The older you get, the less valuable being good at test taking becomes. My kid is not like me, he will never be top of the class, and we don’t care. |
Gym class these days is just “show up and participate.” |
My safety school (UCLA) and my sibling's safety school (UT - Austin) have both totally changed, and now offer an education that's at least as good as what I got at my T10 school so many years ago. And their admissions statistics match that, and the caliber of their student body match that. There are so many "quality colleges". If your kids are similar to you as students, they will have options that are just as high quality, and just as selective, with just as bright peers as you did. The name on the diploma will just be different. |
Your experience is what kids who are learning English and have LD's or lower IQ's have in every other subject. The expectation is that they do extra homework, and work harder. Why didn't you run outside of school to be able to pass the test? |
So you can enlighten them. "Those are unlikely unless you're a straight A student, and even then it's like a lottery!
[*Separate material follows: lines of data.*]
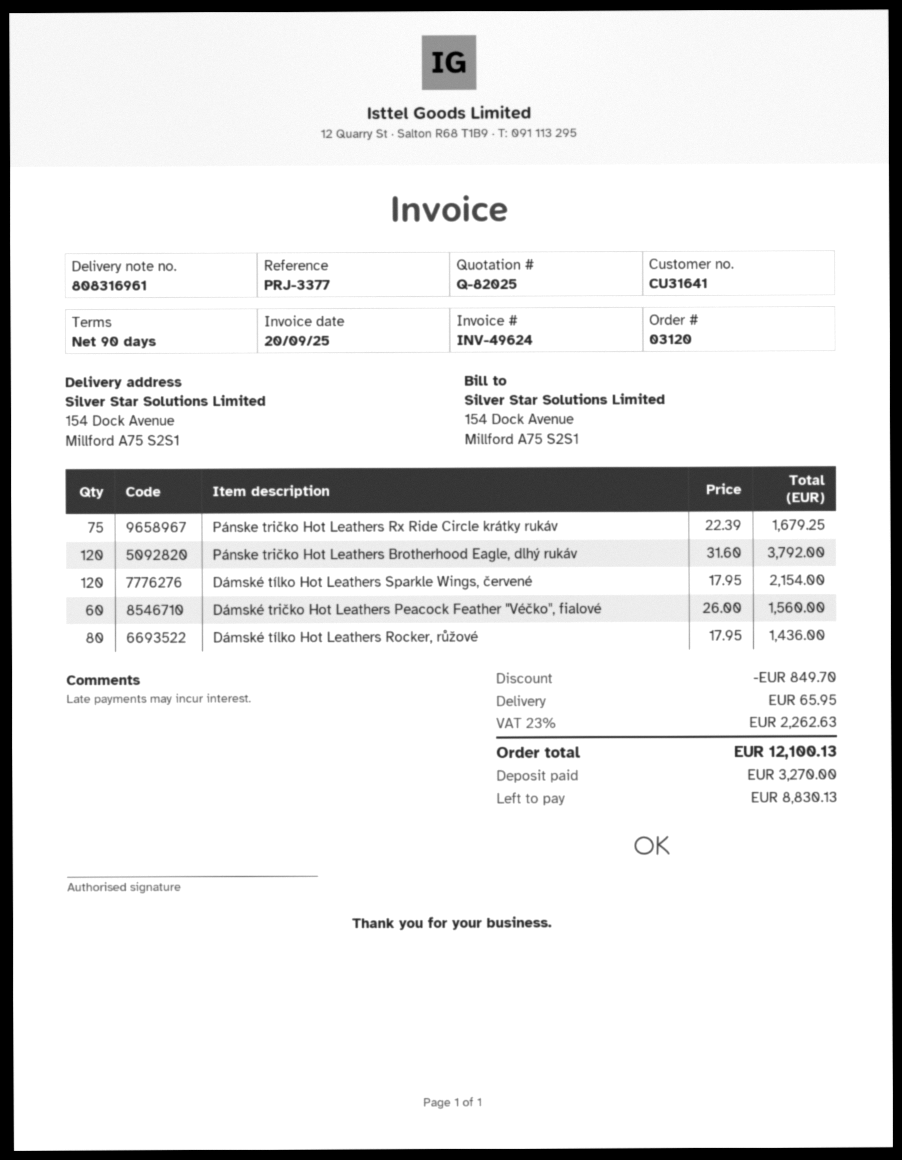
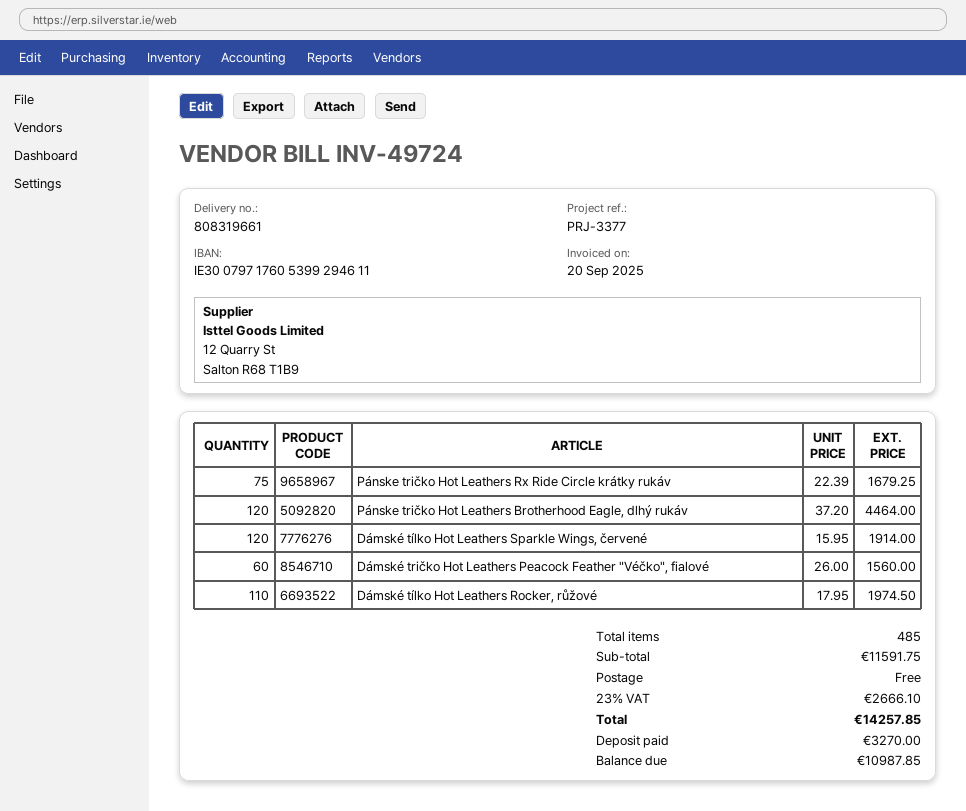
delivery note number: 808316961 -> 808319661
invoice number: INV-49624 -> INV-49724
Pánske tričko Hot Leathers Brotherhood Eagle, dlhý rukáv: 120 x 31.60 = 3792.00 -> 120 x 37.20 = 4464.00
Dámské tílko Hot Leathers Sparkle Wings, červené: 120 x 17.95 = 2154.00 -> 120 x 15.95 = 1914.00
Dámské tílko Hot Leathers Rocker, růžové: 80 x 17.95 = 1436.00 -> 110 x 17.95 = 1974.50
discount: 849.70 -> none
shipping: 65.95 -> 0.00
tax: 23% = 2262.63 -> 23% = 2666.10
total: 12100.13 -> 14257.85
balance: 8830.13 -> 10987.85

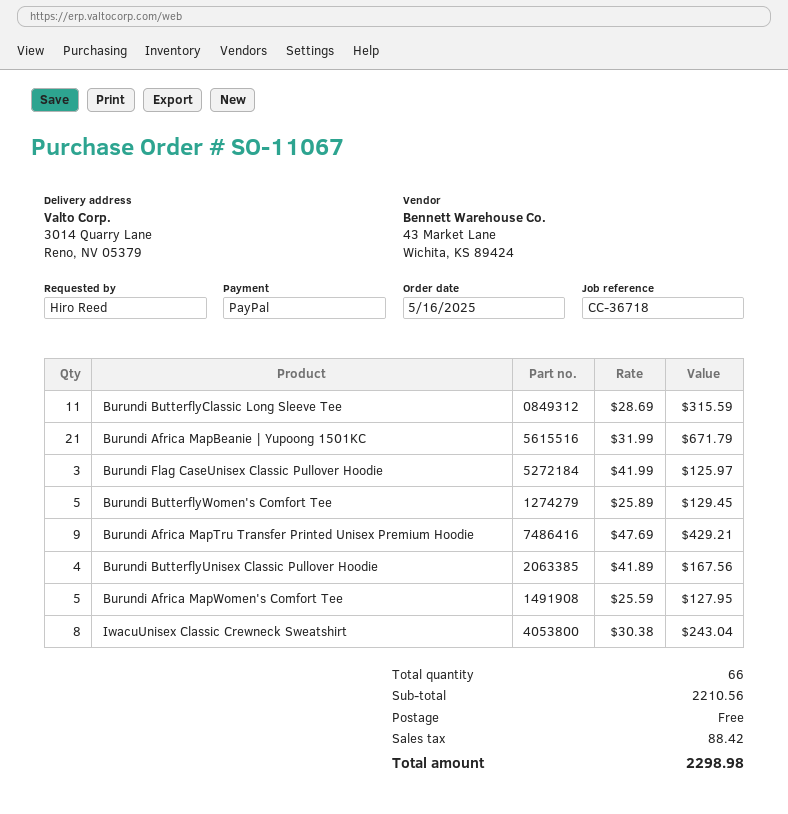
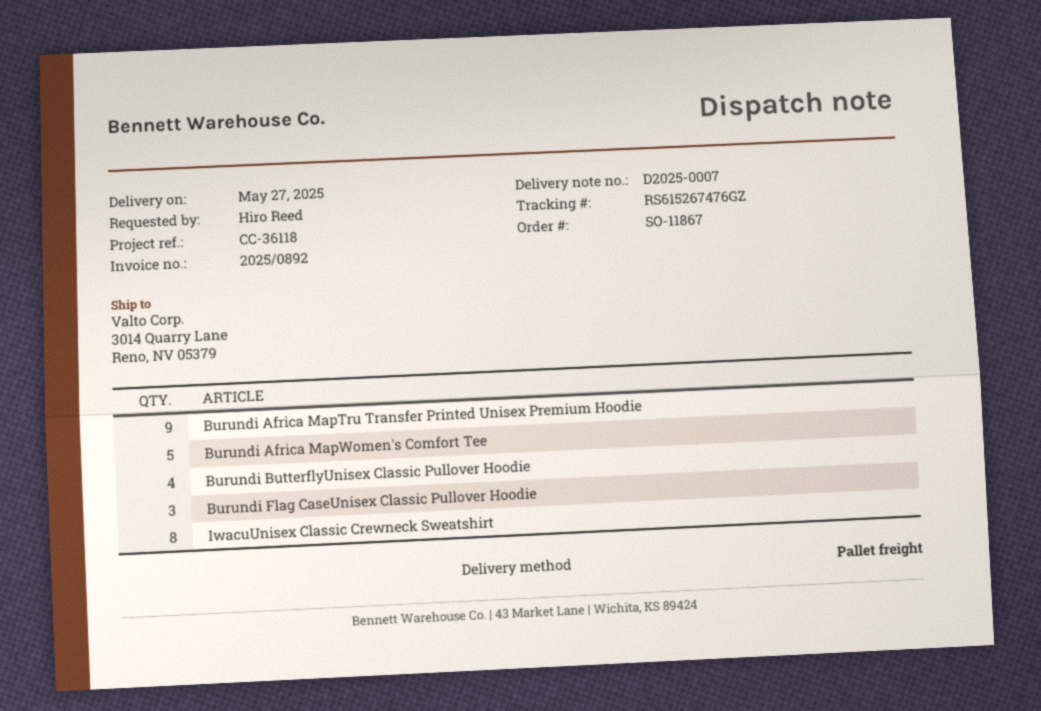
order number: SO-11067 -> SO-11867
reference: CC-36718 -> CC-36118
Burundi ButterflyClassic Long Sleeve Tee: 11 -> none
Burundi Africa MapBeanie | Yupoong 1501KC: 21 -> none
Burundi ButterflyWomen's Comfort Tee: 5 -> none

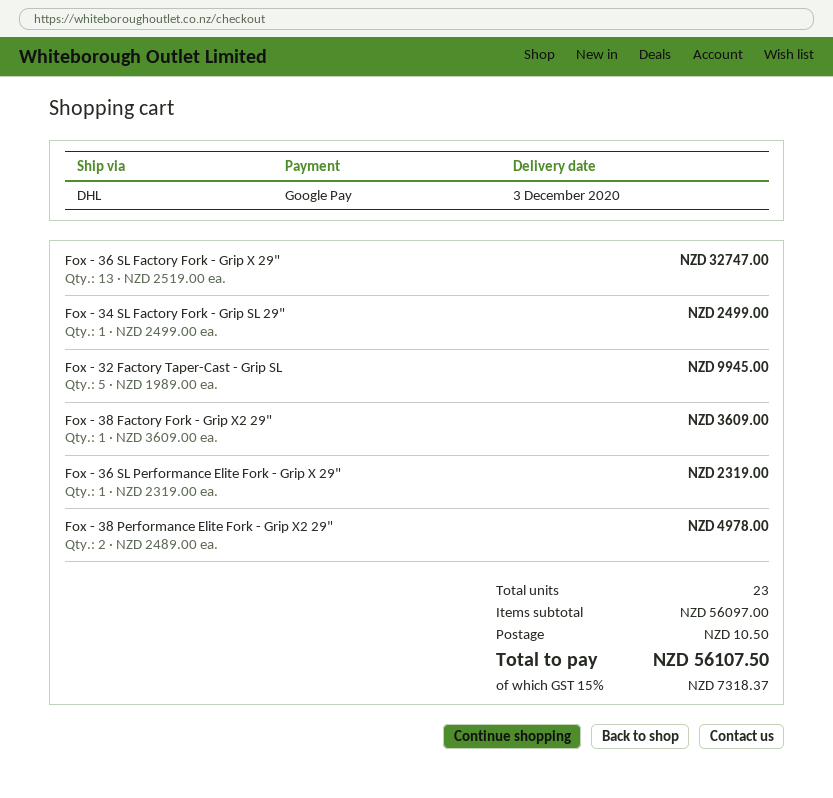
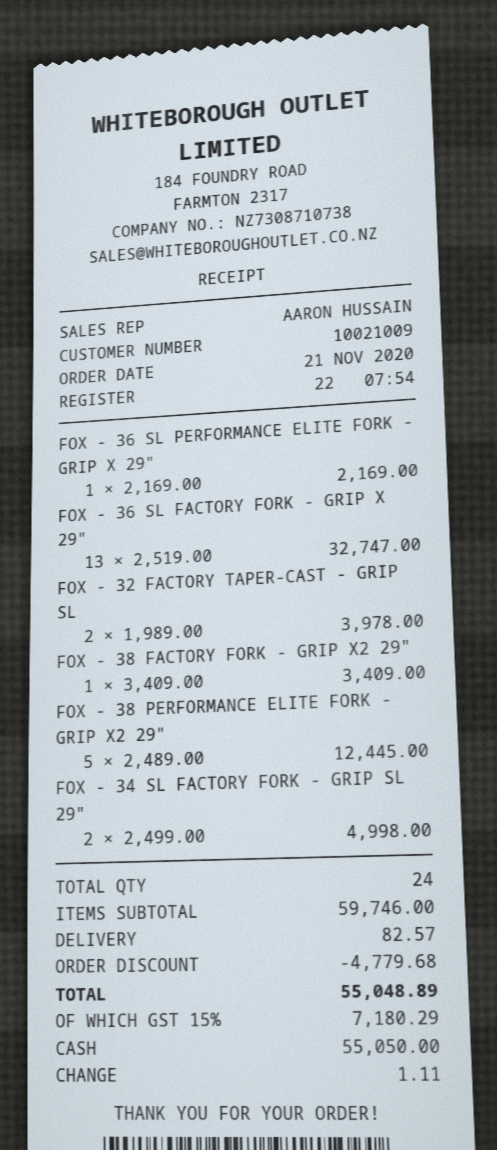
payment method: Google Pay -> cash
Fox - 34 SL Factory Fork - Grip SL 29": 1 x 2499.00 = 2499.00 -> 2 x 2499.00 = 4998.00
Fox - 32 Factory Taper-Cast - Grip SL: 5 x 1989.00 = 9945.00 -> 2 x 1989.00 = 3978.00
Fox - 38 Factory Fork - Grip X2 29": 1 x 3609.00 = 3609.00 -> 1 x 3409.00 = 3409.00
Fox - 36 SL Performance Elite Fork - Grip X 29": 1 x 2319.00 = 2319.00 -> 1 x 2169.00 = 2169.00
Fox - 38 Performance Elite Fork - Grip X2 29": 2 x 2489.00 = 4978.00 -> 5 x 2489.00 = 12445.00
total quantity: 23 -> 24
subtotal: 56097.00 -> 59746.00
discount: none -> 4779.68
shipping: 10.50 -> 82.57
tax: 15% = 7318.37 -> 15% = 7180.29
total: 56107.50 -> 55048.89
Let's also find some other great options that you're likely to get into and that you would be happy to attend." You can let their interest serve as an inspiration to work a little harder while also preparing them for the realistic range of outcomes. |
^ this and the looming enrollment cliff can and will be supplemented by international students who will do a full pay to go to a U.S. university. Something a lot of colleges would like to have. |
You're kidding, right?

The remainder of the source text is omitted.